I have a microservice that handles User authentication via REST API, the frontend microservice contacts this authentication microservice (AMS) and everything works fine and dandy.
I want to incorporate Oauth2 based login option and I am kind of lost as to how do I set it up properly for a microservices architecture.
I plan to use a strategy pattern to support Oauth2. Below is my current context that supports the default JWT-based strategy.
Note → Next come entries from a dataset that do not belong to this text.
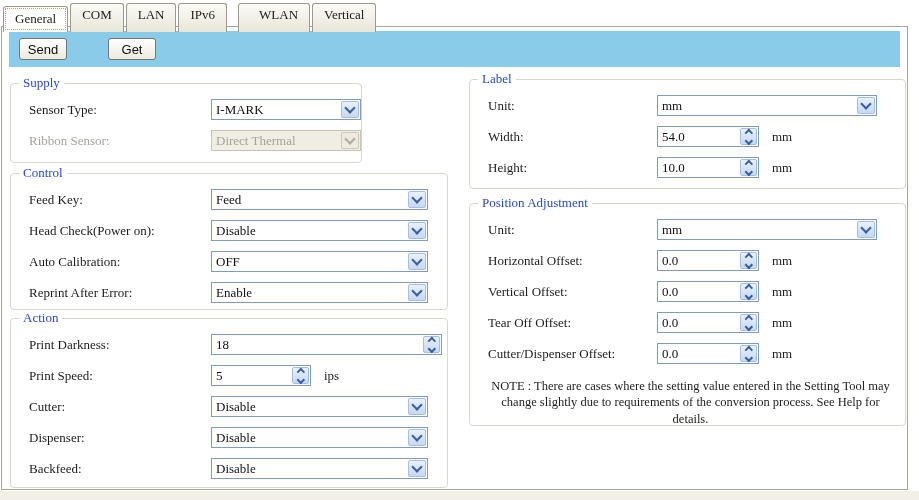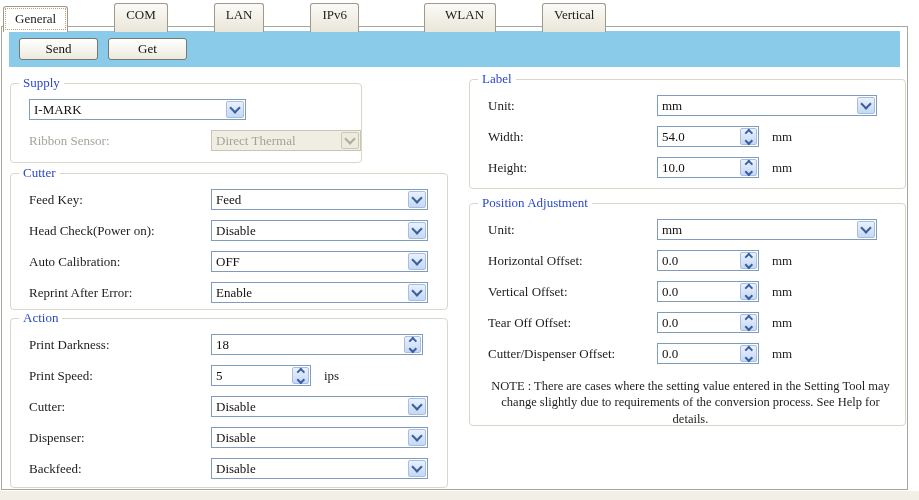--- a/index.html
+++ b/index.html
@@ -2,46 +2,46 @@
 <html><head>
 <meta charset="utf-8">
 <style>
   html,body{margin:0;padding:0;background:#ffffff;}
   .screen{
     position:relative;width:919px;height:500px;overflow:hidden;
     font-family:"Liberation Serif","DejaVu Serif",serif;
     background:#ffffff;
   }
   
-  .tabbar{position:absolute;left:3px;top:3px;display:flex;align-items:flex-end;z-index:6;gap:44px;}
+  .tabbar{position:absolute;left:3px;top:3px;display:flex;align-items:flex-end;z-index:6;}
   .tab{
     box-sizing:border-box;height:29px;padding:3px 11px 2px;
     background:linear-gradient(#FBFAF5,#E9E6D9);
     border:1px solid #9C9A8E;border-bottom:none;border-radius:3px 3px 0 0;
     font-size:13px;color:#1c1c1c;margin-right:2px;cursor:default;white-space:nowrap;
   }
-  .tab.gap{margin-left:19px;padding-left:20px;}
+  .tab.gap{margin-left:9px;padding-left:20px;}
   .tab.active{
     height:26px;background:#ffffff;position:relative;z-index:7;
     padding-top:4px;
     outline:1px dotted #C9A063;outline-offset:-3px;
   }
   
   .panel{
     position:absolute;left:1px;top:26px;width:907px;height:464px;
     box-sizing:border-box;background:#ffffff;border:1px solid #A5A79D;z-index:1;
   }
   .bottom-strip{position:absolute;left:0;top:491px;width:919px;height:9px;background:#F1EFE6;}
   
   .band{position:absolute;left:7px;top:4px;width:891px;height:36px;background:#89CBE8;}
   .btn{
-    position:absolute;top:7px;width:79px;height:22px;
+    position:absolute;top:7px;width:48px;height:22px;
     border:1px solid #77786F;border-radius:3px;
     background:linear-gradient(#FFFFFF,#ECEADE);
-    font-family:Liberation Serif, serif;font-size:13px;color:#111;
+    font-family:Liberation Sans, sans-serif;font-size:13px;color:#111;
     cursor:pointer;
   }
   .btn.send{left:10px;} .btn.get{left:99px;}
   
   .group{
     position:absolute;box-sizing:border-box;background:#ffffff;
     border:1px solid #D9D6CA;border-radius:4px;
   }
   .group-title{
     position:absolute;top:-9px;left:8px;background:#ffffff;padding:0 4px;
@@ -79,21 +79,21 @@
   }
   .combo.disabled{background:#F0EEE2;border-color:#C8C5B6;align-items:center;}
   .combo.disabled .combo-val{color:#A5A399;}
   .combo.disabled .combo-btn{background:#EDEBDE;border-color:#CBC8BA;}
   .combo.disabled .chev{border-color:#AEAC9E;}
   
   .spin{
     box-sizing:border-box;height:21px;display:flex;align-items:stretch;
     border:1px solid #7F9DB9;background:#fff;gap:44px;
   }
-  .spin.wide{width:212px;}
+  .spin.wide{width:231px;}
   .spin.narrow{width:100px;}
   .rcol .spin.narrow{width:102px;}
   .spin input{
     flex:1;min-width:0;border:none;outline:none;padding:0 0 0 4px;margin:0;
     font-family:"Liberation Serif","DejaVu Serif",serif;font-size:13px;color:#111;background:transparent;
   }
   .spin-btn{
     box-sizing:border-box;width:17px;margin:1px;flex:0 0 auto;
     background:linear-gradient(#E9F1FD,#C5D8F4);
     border:1px solid #A6BEE0;border-radius:2px;
@@ -122,40 +122,41 @@
   <div class="panel">
 
     <div class="band">
       <button class="btn send">Send</button>
       <button class="btn get">Get</button>
     </div>
 
     <div class="group" id="grp-supply">
       <div class="group-title">Supply</div>
       <div class="row first">
+        <span class="lbl">Sensor Type:</span>
         <div class="combo">
           <span class="combo-val">I-MARK</span>
           <span class="combo-btn">
               <i class="chev"></i>
             </span>
         </div>
       </div>
       <div class="row">
         <span class="lbl dis">Ribbon Sensor:</span>
         <div class="combo disabled">
           <span class="combo-val">Direct Thermal</span>
           <span class="combo-btn">
               <i class="chev"></i>
             </span>
         </div>
       </div>
     </div>
 
     <div class="group" id="grp-control">
-      <div class="group-title">Cutter</div>
+      <div class="group-title">Control</div>
       <div class="row first">
         <span class="lbl">Feed Key:</span>
         <div class="combo">
           <span class="combo-val">Feed</span>
           <span class="combo-btn">
               <i class="chev"></i>
             </span>
         </div>
       </div>
       <div class="row">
The plan is to simply get the user to log in via the Oauth2 provider and then store the refresh/access tokens in the database for future logins while continuing to issue my own JWT-based access and refresh tokens for authorisation.
class AuthenticationContext:
def __init__(self, authentication_service):
self.authentication_service = authentication_service
def set_authentication_strategy(self, strategy):
self.authentication_service = strategy
def login(self, request):
return self.authentication_service.login(request)
def logout(self, request):
return self.authentication_service.logout(request)
def validate_token(self, request):
return self.authentication_service.validate_token(request)
def refresh(self, request):
return self.authentication_service.refresh(request)
def register(self, request):
return self.authentication_service.register(request)
+...
Do I need to set up a frontend that exchanges the authorisation token with the oauth2 provider (let's say Google) and then sends that authorisation token to AMS and then let the AMS use the authorisation token and exchange it for access and refresh tokens from the Oauth2 provider ?
In this case, does it mean I have to register both microservices (frontend and AMS) with the oauth2 provider so that one can request the code and the other can exchange it?
Is it more advisable to bring the frontend's code (React + ChakraUI) for login, and registration to the AMS (python)?
Is there an alternative to both or a right way to do it?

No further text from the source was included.